The Cremaster Cycle sarà proiettato al Metrograph di New York, in occasione dell’apparizione della nuova installazione in studio da Barney, Secondary, alla presenza dell’artista stesso e la scrittrice Maggie Nelson. «The Cremaster Cycle ha fatto il suo debutto a New York e non è stato proiettato in città dal 2015. Sono lieto di portarlo a Metrograph questa primavera in concomitanza con la prima del mio nuovo lavoro cinematografico Secondary, in mostra al pubblico nel mio Long Studio di Island City contemporaneamente, dal 12 maggio al 25 giugno 2023», ha dichiarato Barney.

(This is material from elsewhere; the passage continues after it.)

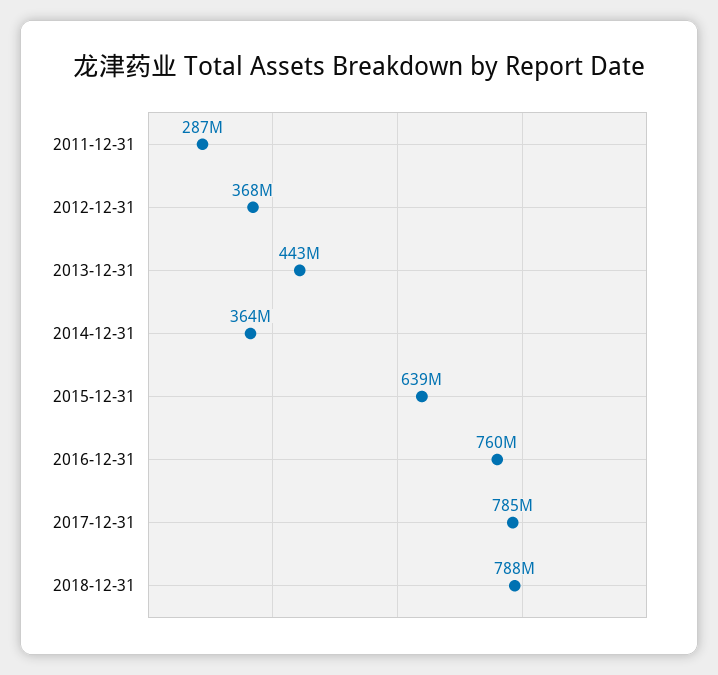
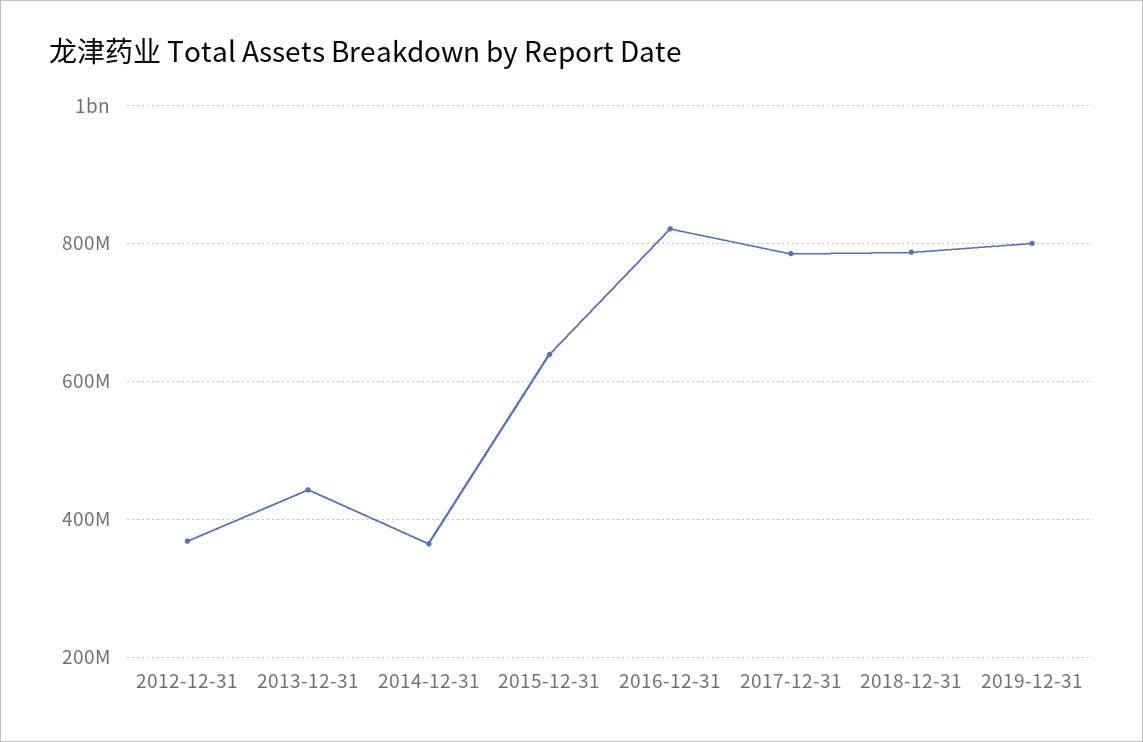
2011-12-31: 287000000 -> none
2016-12-31: 760000000 -> 820000000
2019-12-31: none -> 800000000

Il lavoro di Barney dura dal 1994 al 2002, culminando nell’elaborazione di una saga monumentale composta da cinque film della durata complessiva di oltre sei ore. L’arte di Barney è volutamente ambigua e provocatoria, incentrata sulla fluidità di genere e soprattutto sul corpo: un corpo ibrido in mutazione nel tempo, vulnerabile e conflittuale. The Cremaster Cycle è un’indagine ricca di allegorie, visivamente sbalorditiva e tentacolare su questioni che coinvolgono lo sviluppo sessuale e l’atto della creazione. Ha scritto Olga Gambari a proposito: «Barney ha creato l’immagine del ‘contemporaneo’, scrivendo il proprio testo sacro sulla società in corso” diventando egli stesso protagonista della sua mitologia grazie all’uso del travestimento. Tutto ruota attorno alla morfogenesi e alla pulsione primordiale che spinge l’uomo a esprimersi attraverso la mitologia, l’attività sportiva, l’arte, la danza, il sesso e la violenza. È un percorso che accompagna l’evolversi delle società e delle culture attuali, un universo di stadi, stati e metamorfosi in cui l’individuo contemporaneo, senza più un’identità stabile, forgia se stesso cambiando pelle, sesso e storia».
Ogni lungometraggio è autonomo eppure legato agli altri, in cui l’artista è al contempo ideatore, regista e attore di questo percorso arduo e contorto, dalla narrativa tutt’altro che lineare. Gli episodi intrecciano sogni, visioni, mitologia greca, rituali religiosi e massonici, cerimonie shintoiste, teatro kabuki, aspetti folkloristici e popolari, ma anche fatti di cronaca, con un risultato totalmente ermetico. Il riferimento del titolo alla fase embrionale della formazione degli organi sessuali si accompagna all’idea di trasformazione e a uno stato liminale di potenzialità creativa.
In questi trent’anni l’opera di Barney continua ad affascinare dando spazio alle tensioni della contemporaneità e, dopo il suo ritorno al cinema, non vediamo l’ora di scoprire cosa succederà nel suo ultimo, scioccante, lavoro.